## EXERCISE
From the first line of the material through the line that holds "6px; top: 383px;", repeat each line exactly and skip any picture.

## ENTRIES PROVIDED
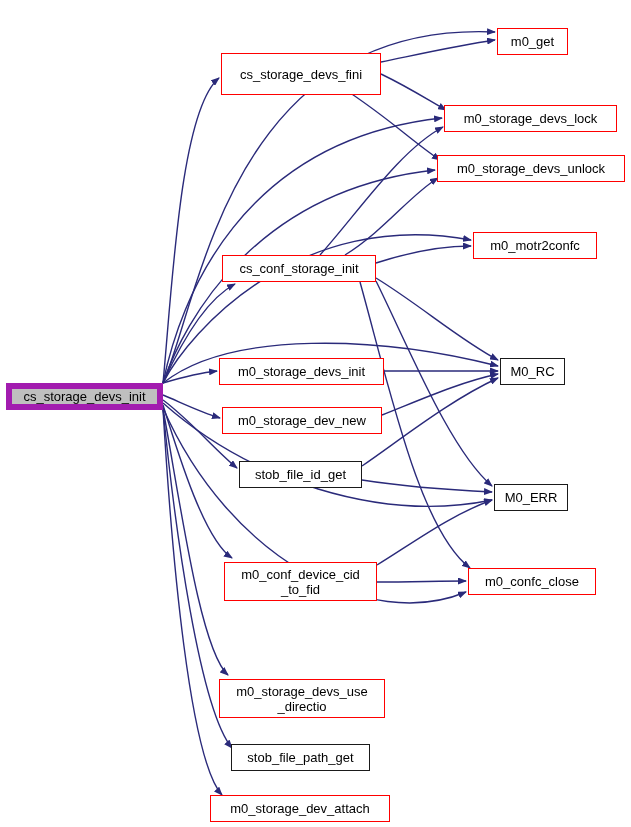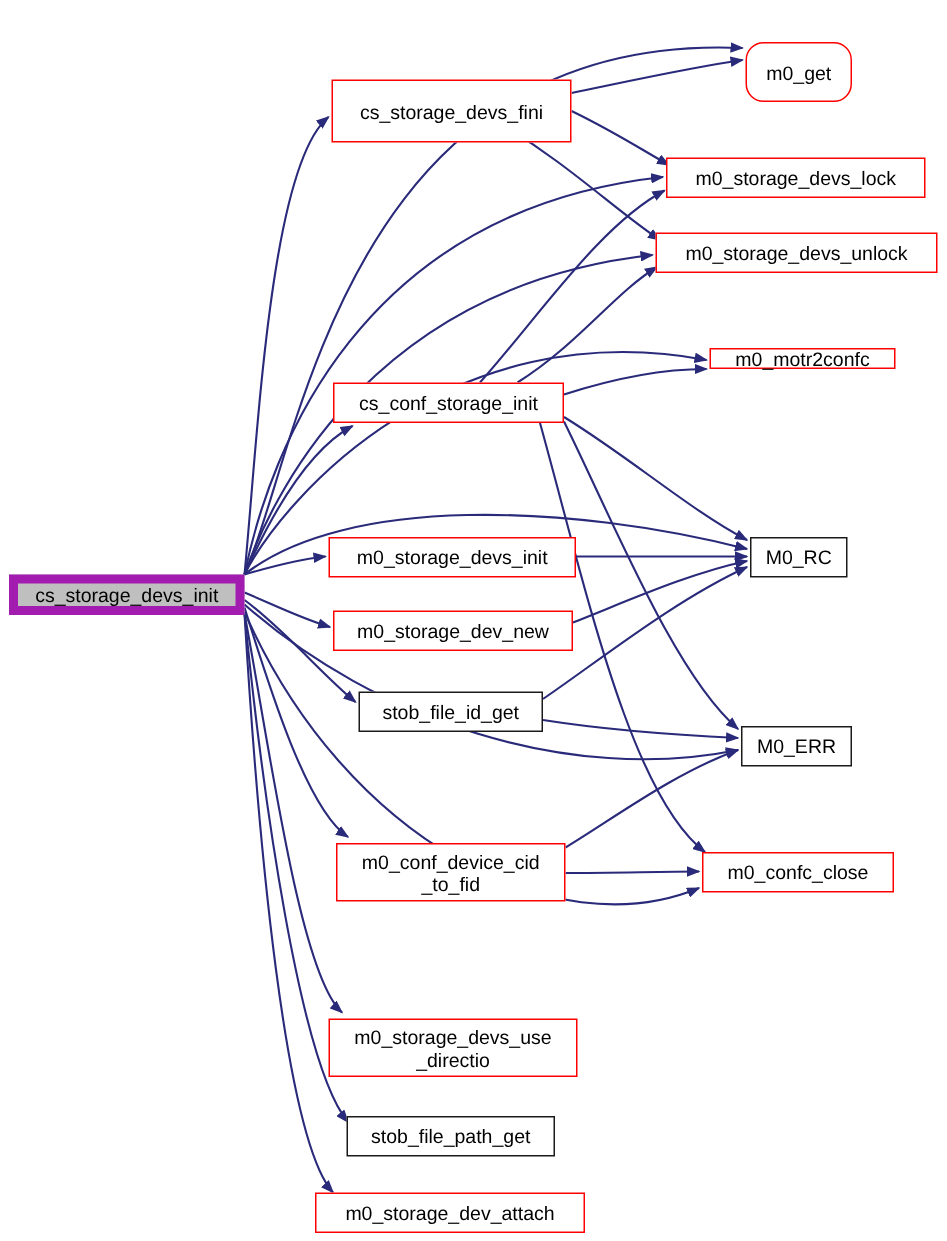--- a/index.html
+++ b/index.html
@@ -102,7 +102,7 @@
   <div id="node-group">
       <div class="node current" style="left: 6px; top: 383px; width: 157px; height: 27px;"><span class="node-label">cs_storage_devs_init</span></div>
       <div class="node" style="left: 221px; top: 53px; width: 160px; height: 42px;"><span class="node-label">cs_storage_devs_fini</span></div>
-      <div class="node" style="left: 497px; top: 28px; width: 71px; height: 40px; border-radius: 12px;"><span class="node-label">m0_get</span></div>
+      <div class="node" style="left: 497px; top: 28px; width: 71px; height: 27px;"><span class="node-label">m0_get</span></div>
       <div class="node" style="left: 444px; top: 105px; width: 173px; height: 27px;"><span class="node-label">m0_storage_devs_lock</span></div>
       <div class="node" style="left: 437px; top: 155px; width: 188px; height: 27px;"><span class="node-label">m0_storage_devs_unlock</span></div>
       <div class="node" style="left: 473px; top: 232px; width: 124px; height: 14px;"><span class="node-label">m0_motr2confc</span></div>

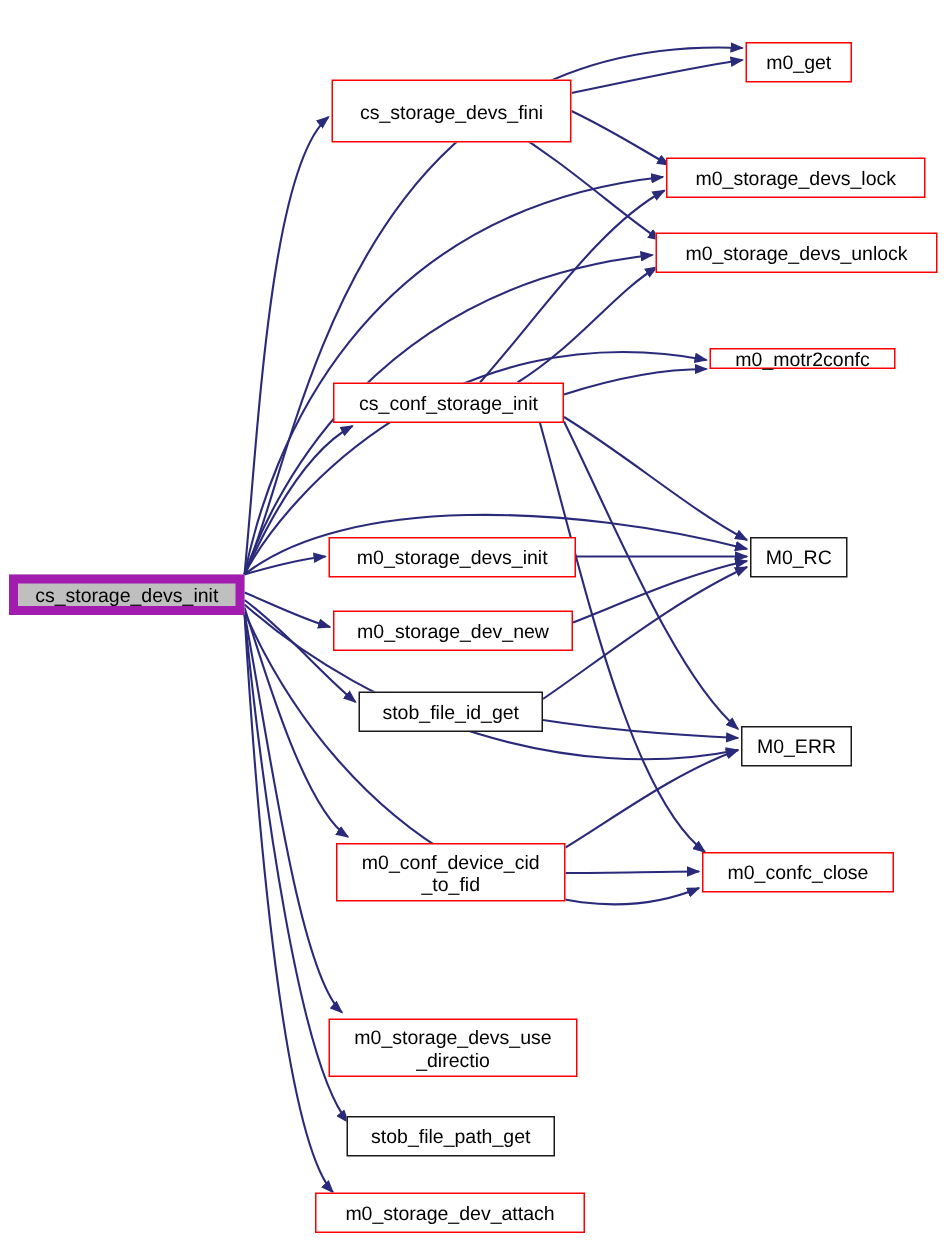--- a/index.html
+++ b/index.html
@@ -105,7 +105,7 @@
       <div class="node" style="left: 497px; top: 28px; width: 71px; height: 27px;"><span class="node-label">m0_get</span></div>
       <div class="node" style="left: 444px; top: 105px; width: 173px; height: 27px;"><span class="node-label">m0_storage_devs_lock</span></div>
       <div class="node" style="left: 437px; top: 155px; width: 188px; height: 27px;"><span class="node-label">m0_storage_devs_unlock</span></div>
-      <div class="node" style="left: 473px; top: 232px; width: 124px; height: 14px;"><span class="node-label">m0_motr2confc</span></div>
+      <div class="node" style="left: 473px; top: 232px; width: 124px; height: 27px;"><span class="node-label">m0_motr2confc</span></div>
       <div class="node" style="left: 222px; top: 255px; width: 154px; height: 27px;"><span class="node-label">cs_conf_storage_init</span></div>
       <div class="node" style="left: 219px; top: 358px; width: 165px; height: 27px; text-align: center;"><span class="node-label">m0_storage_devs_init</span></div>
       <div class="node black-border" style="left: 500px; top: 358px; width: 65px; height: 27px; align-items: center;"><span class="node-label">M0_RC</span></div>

## FINAL ANSWER
--- a/index.html
+++ b/index.html
@@ -102,7 +102,7 @@
   <div id="node-group">
       <div class="node current" style="left: 6px; top: 383px; width: 157px; height: 27px;"><span class="node-label">cs_storage_devs_init</span></div>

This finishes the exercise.